Device groups can be composed of two or more hardware devices that share a common PCIe switch or devices that share a direct interconnect between each other. Device groups are discovered at the hardware layer and presented to vSphere as a single unit that represents the group.
Device Groups are added to virtual machines using the existing Add New PCI Device workflows. vSphere DRS and vSphere HA are aware of device groups and will place VMs appropriately to satisfy the device group.
Enhanced VMDirectPath I/O (also known as Device Virtualization Extensions or DVX) builds on Dynamic DirectPath I/O and introduces a new framework and API for vendors to create hardware-backed virtual devices. Enhanced VMDirectPath I/O allows greater support for virtualization features such as live migration using vSphere vMotion, suspending and resuming a virtual machine and support for disk and memory snapshots.
A compatible driver must be installed on the ESXi hosts and accompanied with a corresponding guest OS driver for the virtual device equivalent. A virtual machine consuming an Enhanced VMDirectPath I/O virtual device can be migrated using vSphere vMotion to another host that supports that same virtual device.
Virtual Hardware version 20 is the latest virtual hardware version. The theme for hardware version 20 brings new virtual hardware innovations, enhances guest services for applications, and increases performance and scale for certain workloads.
Introducing TPM Provision Policy. Windows 11 requires vTPM devices to be present in virtual machines. Cloning a VM with a vTPM VM can introduce a security risk as TPM secrets are cloned.
In vSphere 8 vTPM devices can be automatically replaced during clone or deployment operations. This allows best practices that each VM contain a unique TPM device be followed and improves vSphere support for Windows 11 deployment at scale. vSphere 8.0 also includes the vpxd.clone.tpmProvisionPolicy advanced setting to make the default clone behaviour for vTPMs to be replace.
Certain applications cannot tolerate the stuns associated with vSphere vMotion. These applications can be written to be migration aware to improve their interoperability with vSphere vMotion. Applications can prepare for a migration event. This could be gracefully stopping services or performing a failover in the case of a clustered application. The application can delay the start of the migration up until the configured timeout but cannot decline or prevent the migration from occurring.

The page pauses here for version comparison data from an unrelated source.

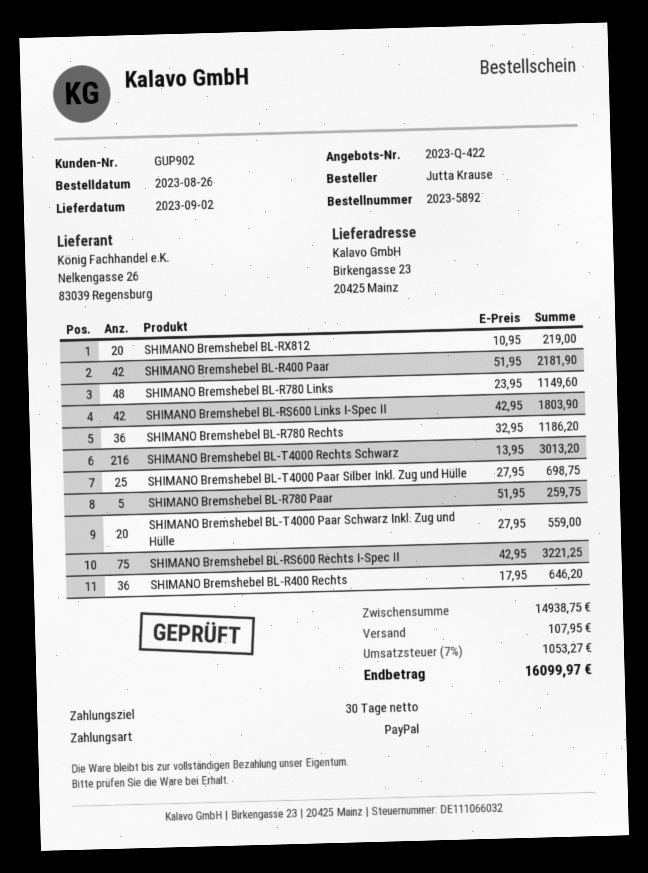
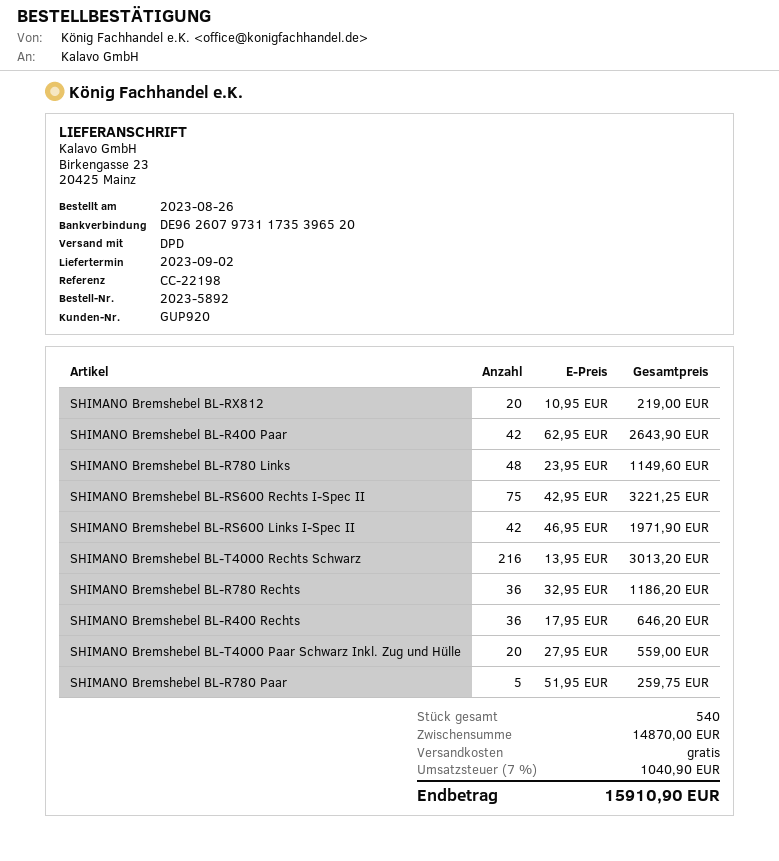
customer number: GUP902 -> GUP920
SHIMANO Bremshebel BL-R400 Paar: 42 x 51.95 = 2181.90 -> 42 x 62.95 = 2643.90
SHIMANO Bremshebel BL-RS600 Links I-Spec II: 42 x 42.95 = 1803.90 -> 42 x 46.95 = 1971.90
SHIMANO Bremshebel BL-T4000 Paar Silber Inkl. Zug und Hülle: 25 x 27.95 = 698.75 -> none
subtotal: 14938.75 -> 14870.00
shipping: 107.95 -> 0.00
tax: 7% = 1053.27 -> 7% = 1040.90
total: 16099.97 -> 15910.90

Emerging Telco workloads require increased support for latency sensitivity applications. High Latency Sensitivity with Hyper-threading is designed to support these workloads and deliver improved performance. A virtual machine's vCPU are scheduled on the same hyper-threaded physical CPU core.
vSphere DataSets provide an easy method distribute small, infrequently changing data between the vSphere management layer and a guest operating system running in a virtual machine with VMware Tools installed. Uses cases may include Guest deployment status, Guest agent configuration or Guest inventory management. vSphere DataSets live with the VM object, and will move with the VM if migrated, even across vCenter Server instances.